- _WORK ITEM_:
Pictures should not appear in the copy; the records themselves must be written out exactly.

- _TASK DATA_:

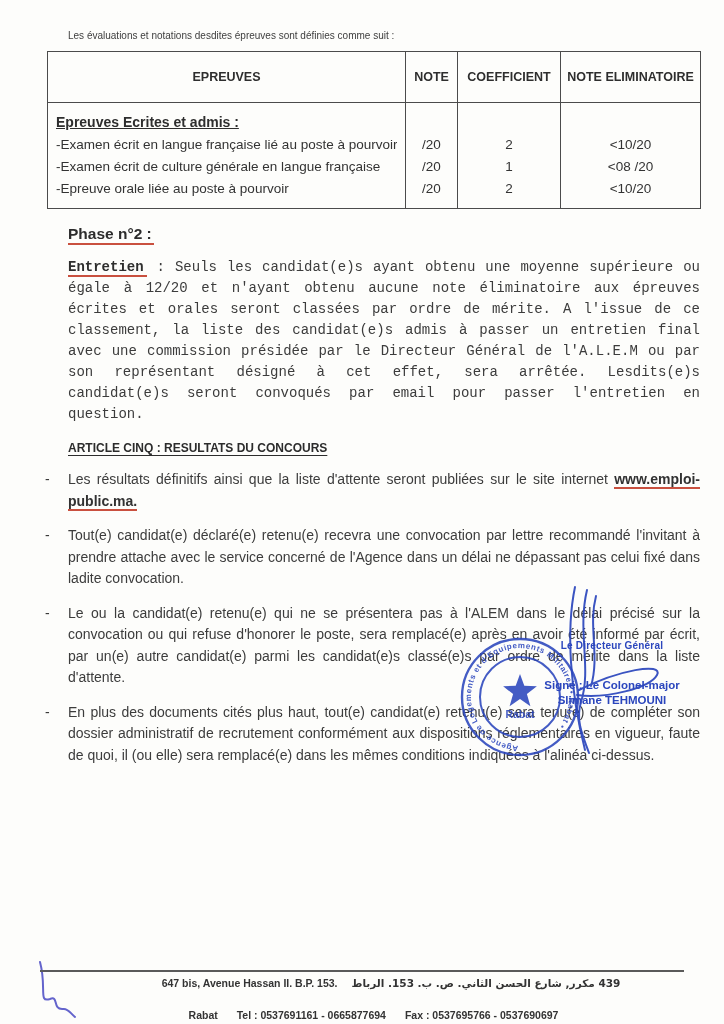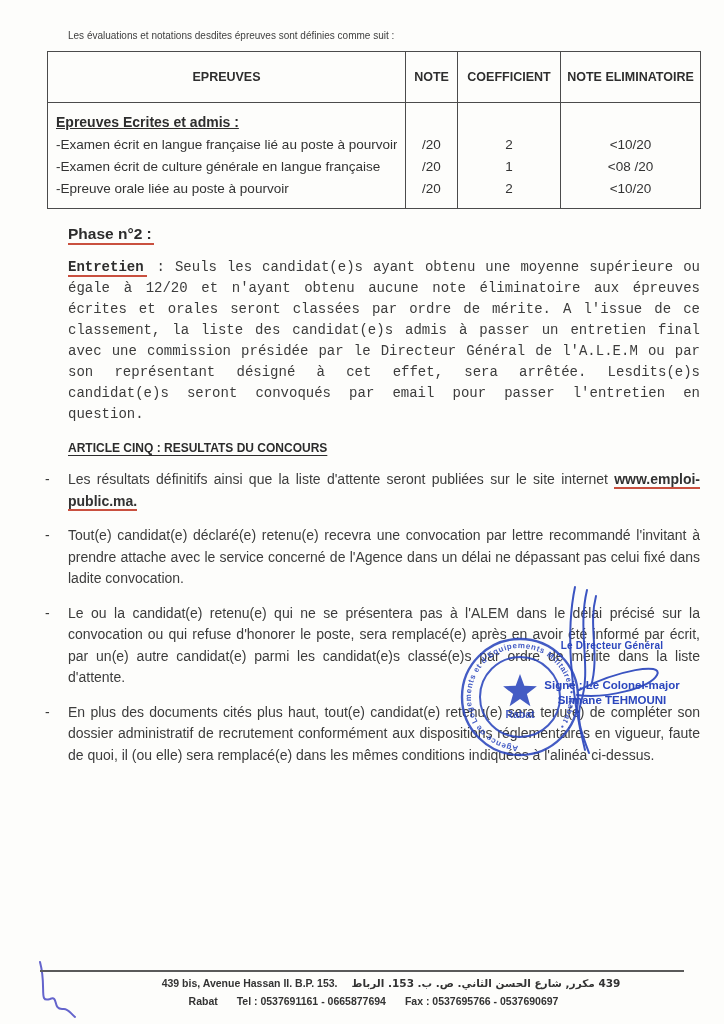"439 bis, Avenue Hassan II." span { text: 439 -> 647 }
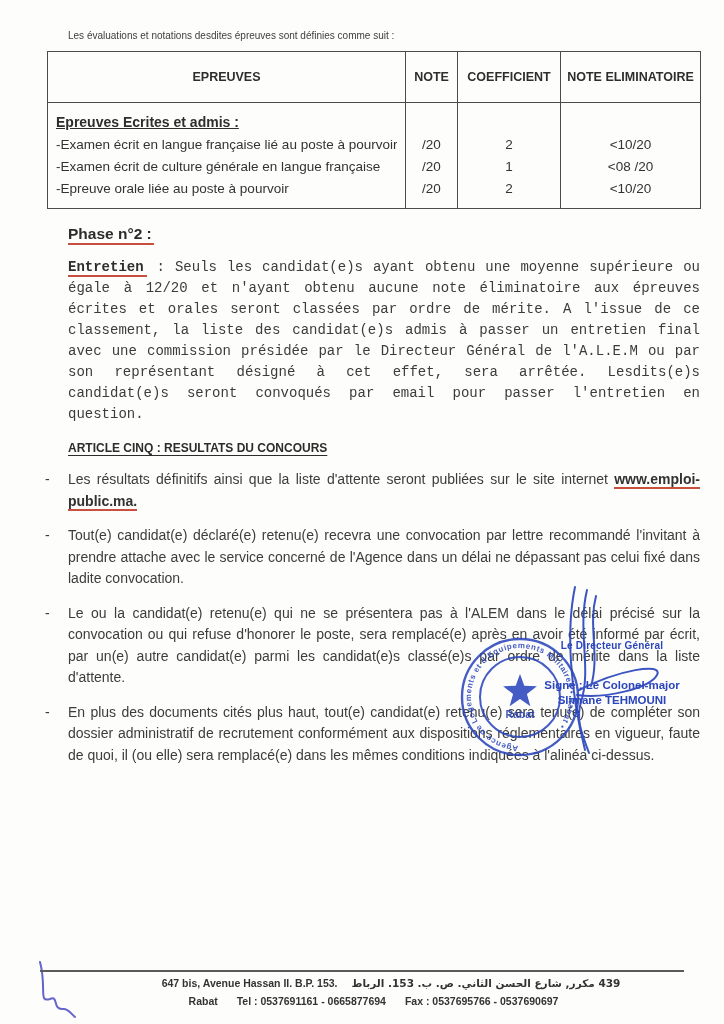"Rabat Tel : 0537691161 -" .f2 { margin-top: 6px -> 20px }
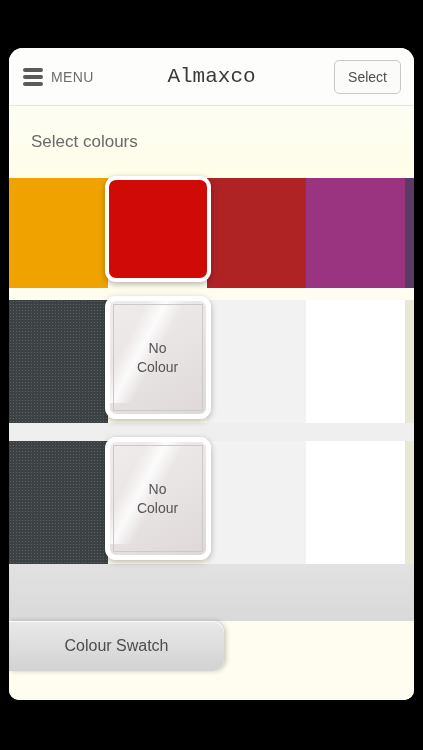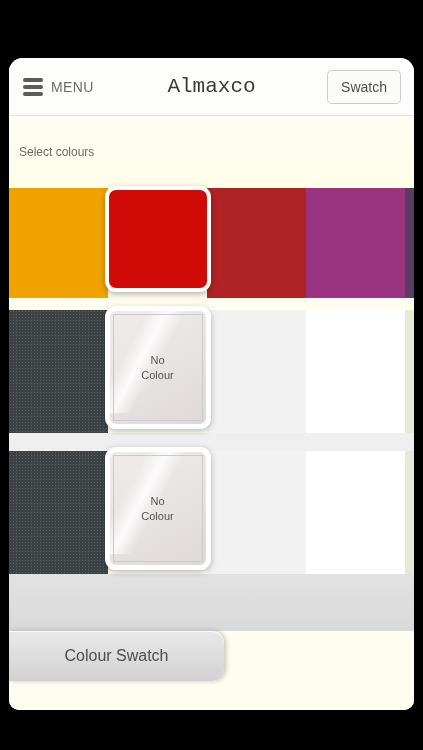"MENU" .device { top: 58px -> 48px }
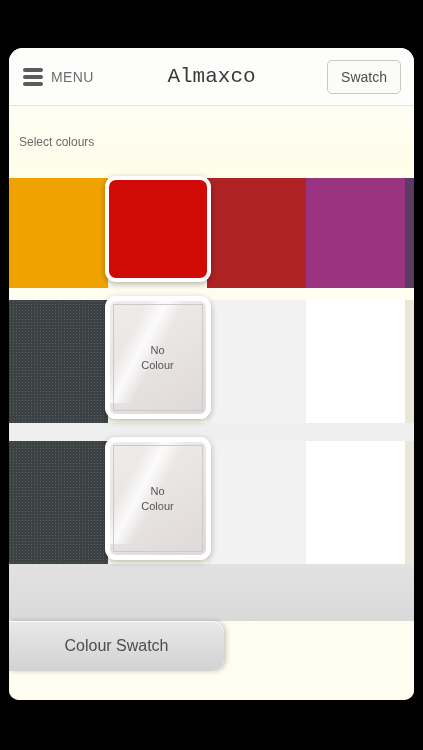"Swatch" div.enquiry { text: Swatch -> Select }
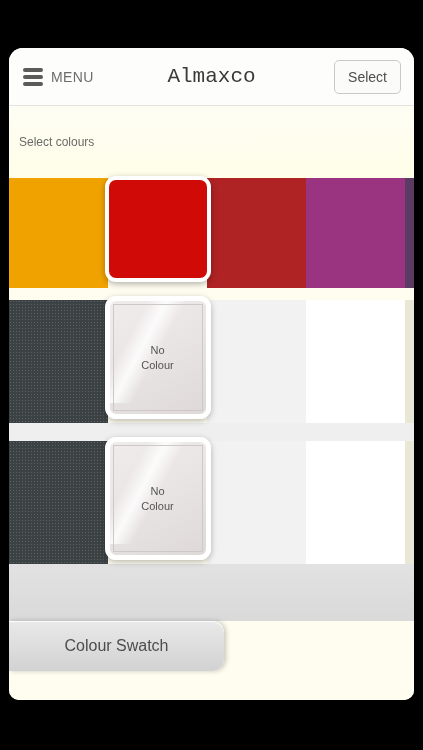"Select colours" .section-label { font-size: 12px -> 17px; padding-left: 10px -> 22px }
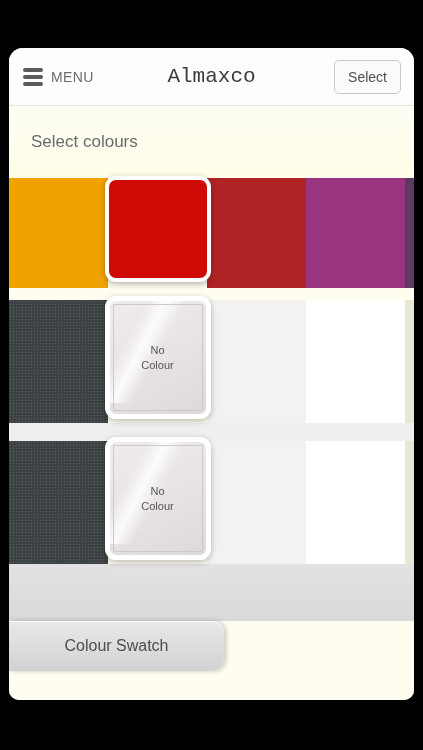"No" .tile-inner { font-size: 11px -> 14px }
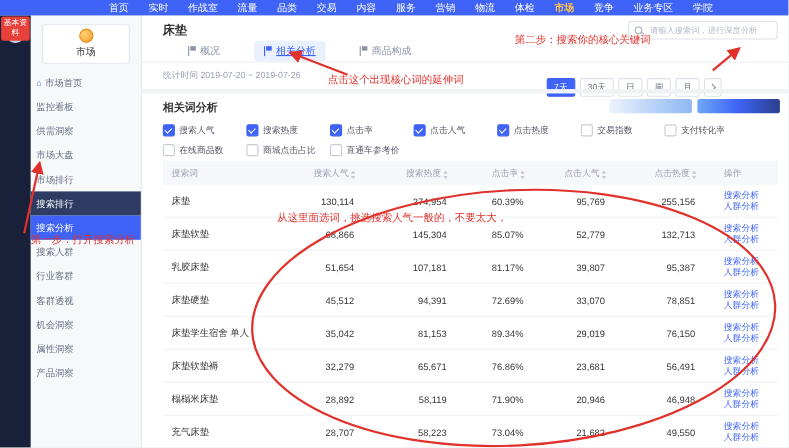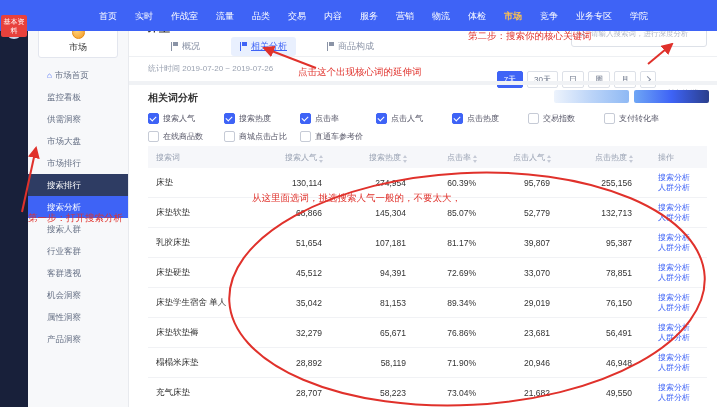"首页" .topnav { height: 31px -> 14px }
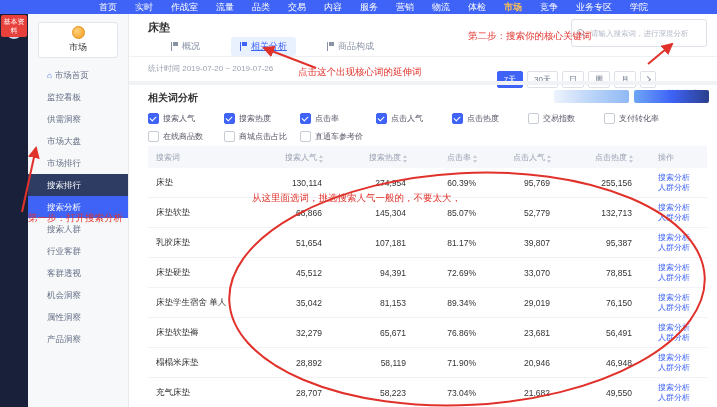"请输入搜索词，进行深度分析" .search-box { height: 28px -> 17px }
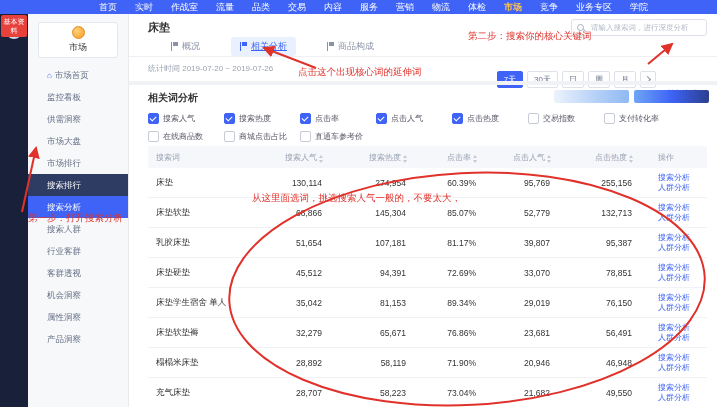"⌂ 市场首页" .sb-item { padding-left: 19px -> 5px }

- _EXERCISE SOLUTION_:
"439 bis, Avenue Hassan II." span { text: 439 -> 647 }
"Rabat Tel : 0537691161 -" .f2 { margin-top: 6px -> 20px }
"MENU" .device { top: 58px -> 48px }
"Swatch" div.enquiry { text: Swatch -> Select }
"Select colours" .section-label { font-size: 12px -> 17px; padding-left: 10px -> 22px }
"No" .tile-inner { font-size: 11px -> 14px }
"首页" .topnav { height: 31px -> 14px }
"请输入搜索词，进行深度分析" .search-box { height: 28px -> 17px }
"⌂ 市场首页" .sb-item { padding-left: 19px -> 5px }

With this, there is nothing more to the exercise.